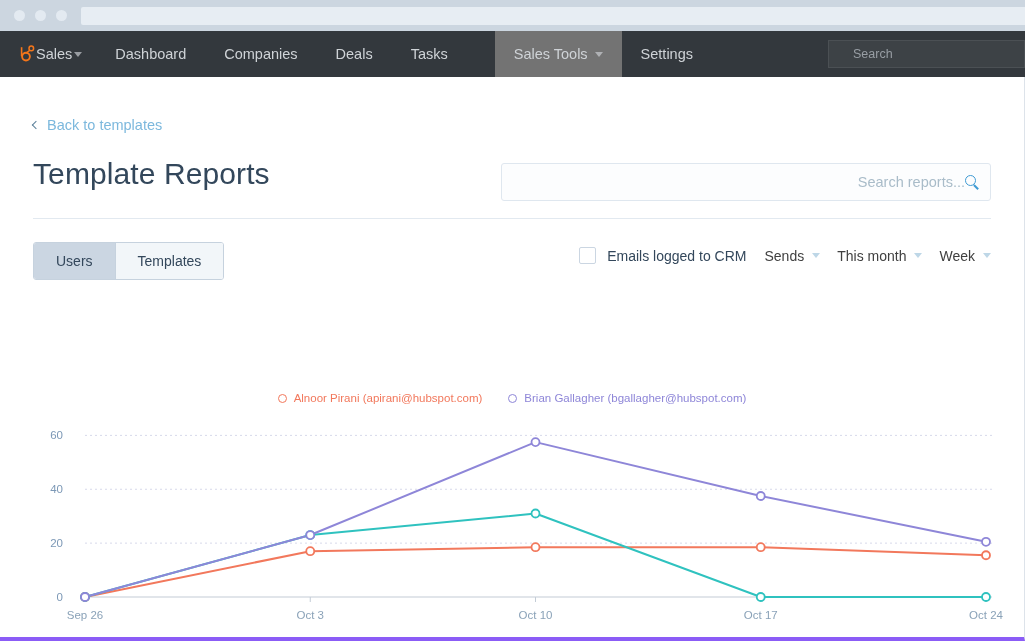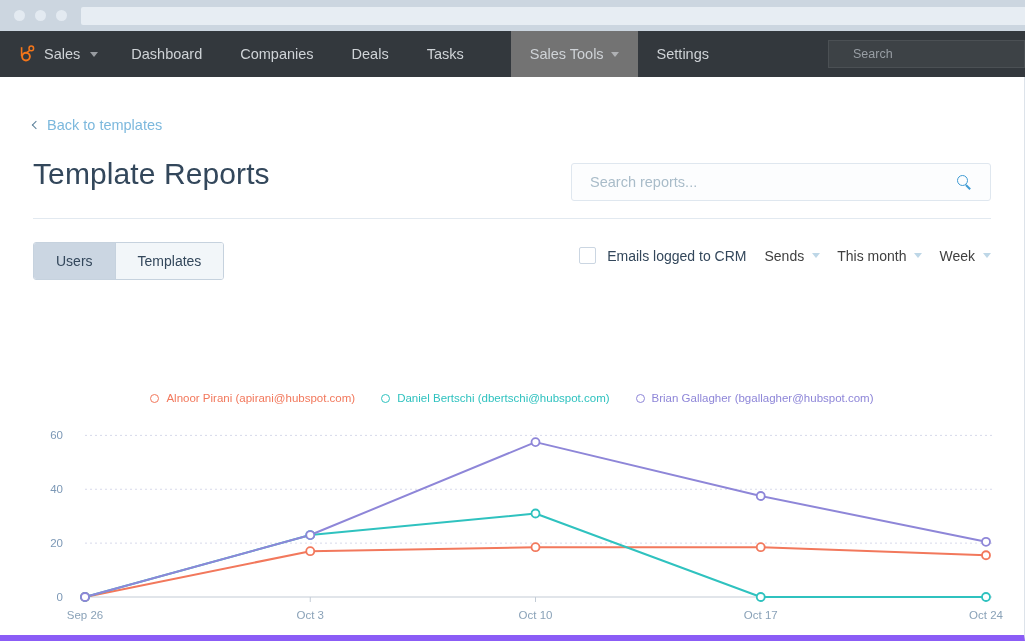--- a/index.html
+++ b/index.html
@@ -43,7 +43,7 @@
     position: relative;
   }
   .nav-brand {
-    display: flex; align-items: center; gap: 8px;
+    display: flex; align-items: center; gap: 0;
     padding: 0 14px 0 18px;
     color: #cfd3d7;
     font-size: 14.5px;

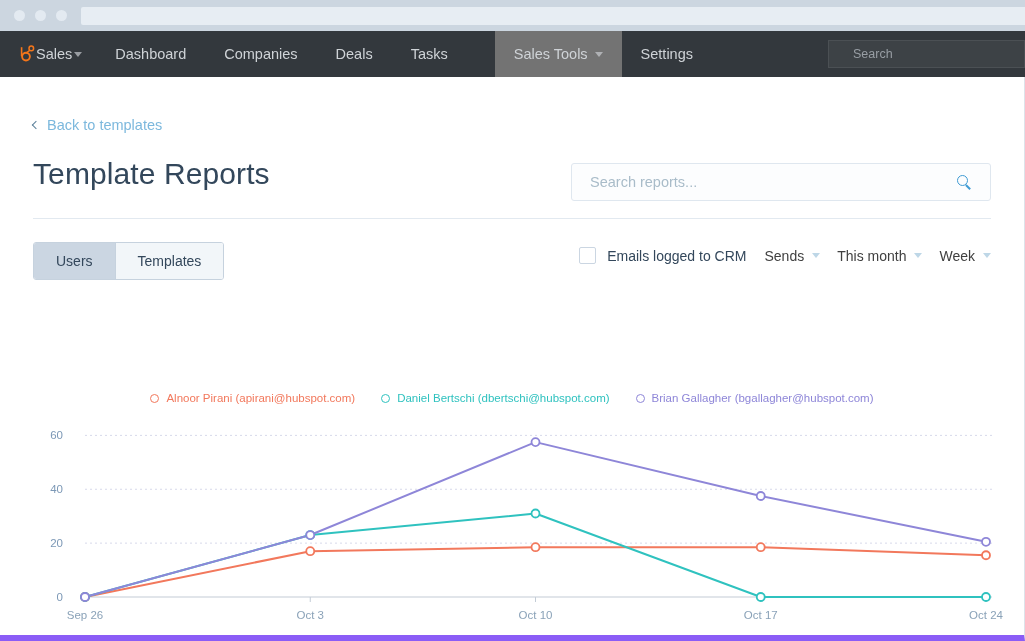--- a/index.html
+++ b/index.html
@@ -85,8 +85,9 @@
     height: 564px;
     background: #fff;
     border-right: 1px solid #dde3ea;
-    border-bottom: 6px solid #8b5cf6;
+    border-bottom: 4px solid #8b5cf6;
     overflow: hidden;
+    text-align: right;
   }
 
   .back-link {

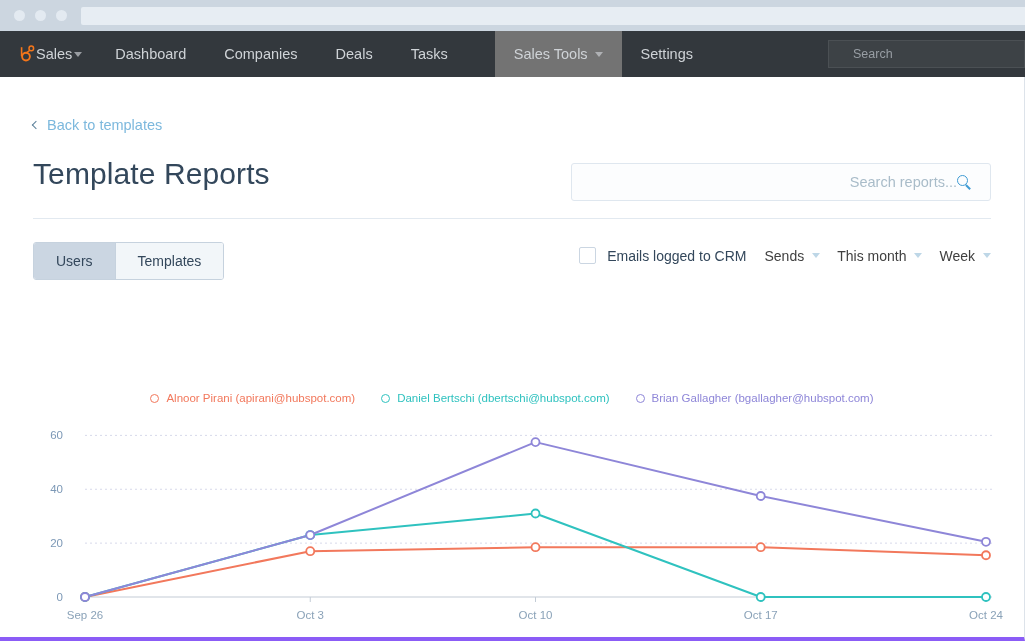--- a/index.html
+++ b/index.html
@@ -119,12 +119,12 @@
   .search-reports {
     position: absolute;
     right: 33px; top: 86px;
-    width: 420px; height: 38px;
+    width: 490px; height: 38px;
     border: 1px solid #dfe7ef;
     border-radius: 3px;
     background: #fcfdfe;
     display: flex; align-items: center;
-    padding: 0 18px;
+    padding: 0 10px;
     cursor: text;
   }
   .search-reports .ph { color: #a9bcc9; font-size: 14.5px; flex: 1; }

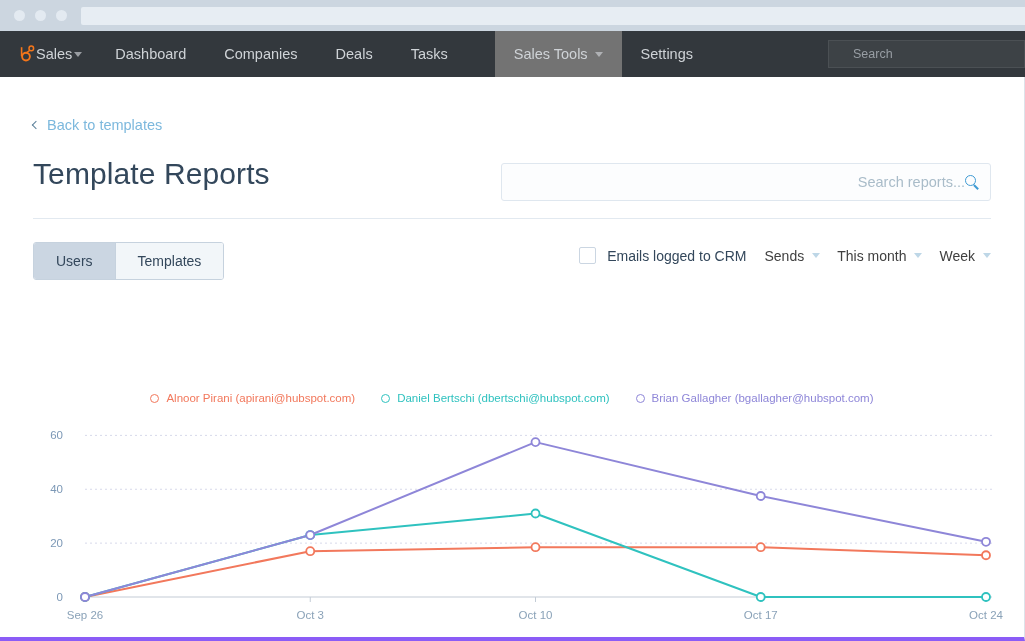--- a/index.html
+++ b/index.html
@@ -334,10 +334,6 @@
     <div class="legend-item" style="color:#f2785c">
       <span class="legend-dot"></span>
       <span>Alnoor Pirani (apirani@hubspot.com)</span>
-    </div>
-    <div class="legend-item" style="color:#2fc2bf">
-      <span class="legend-dot"></span>
-      <span>Daniel Bertschi (dbertschi@hubspot.com)</span>
     </div>
     <div class="legend-item" style="color:#8e86d8">
       <span class="legend-dot"></span>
....
[Task requirements] Scan the data for lines containing "right" and copy all of them.

[Exercise answer]
     border-right: 1px solid #dde3ea;
+    text-align: right;
     right: 33px; top: 86px;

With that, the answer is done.